• _TASK PROMPT_:
If a line of the records holds the word "none", copy it out.

== GIVEN INFORMATION

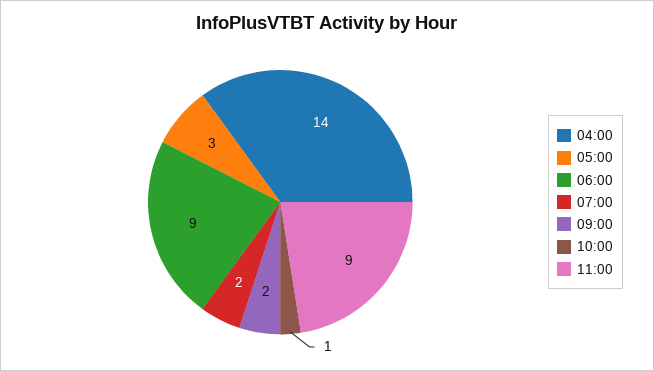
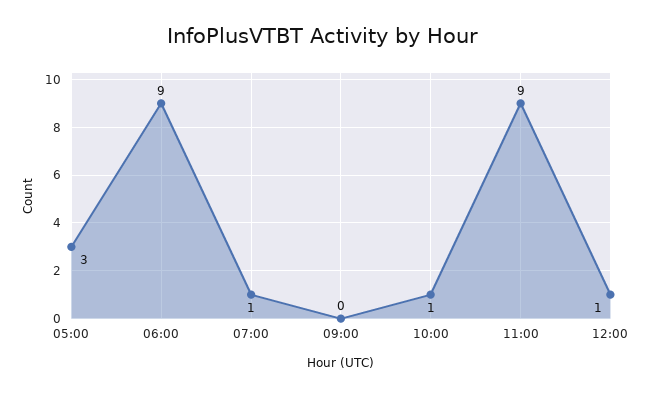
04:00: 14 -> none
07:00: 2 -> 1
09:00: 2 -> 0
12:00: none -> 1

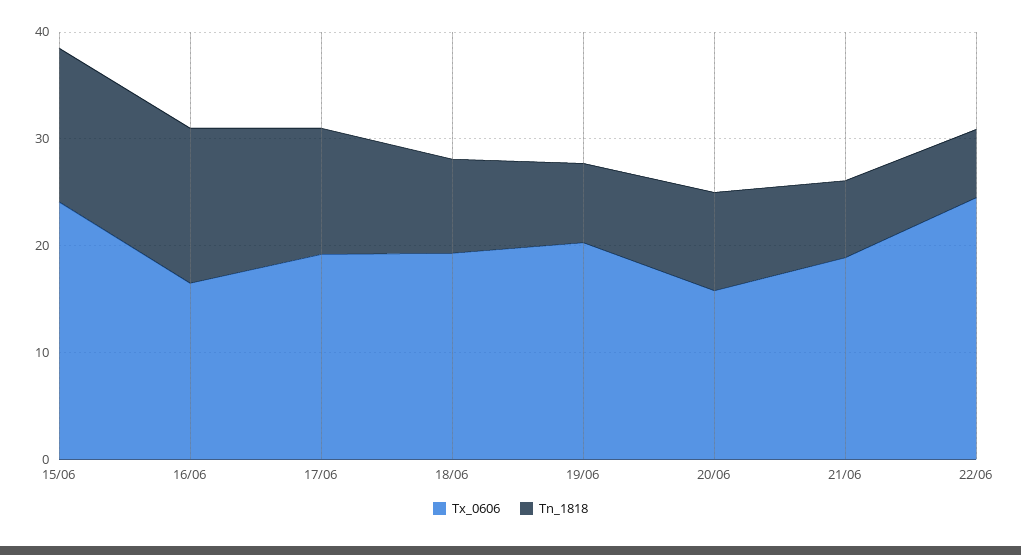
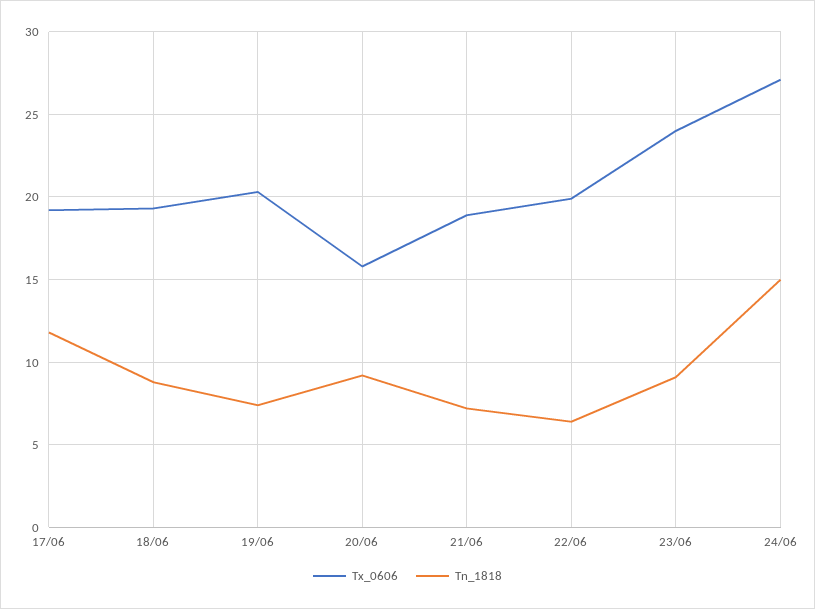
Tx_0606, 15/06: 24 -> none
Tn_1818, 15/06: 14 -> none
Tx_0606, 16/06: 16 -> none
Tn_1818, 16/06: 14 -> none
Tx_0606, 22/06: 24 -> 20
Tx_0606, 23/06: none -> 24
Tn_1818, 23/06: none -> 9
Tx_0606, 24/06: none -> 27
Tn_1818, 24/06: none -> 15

====

• _RESPONSE AREA_:
04:00: 14 -> none
12:00: none -> 1
Tx_0606, 15/06: 24 -> none
Tn_1818, 15/06: 14 -> none
Tx_0606, 16/06: 16 -> none
Tn_1818, 16/06: 14 -> none
Tx_0606, 23/06: none -> 24
Tn_1818, 23/06: none -> 9
Tx_0606, 24/06: none -> 27
Tn_1818, 24/06: none -> 15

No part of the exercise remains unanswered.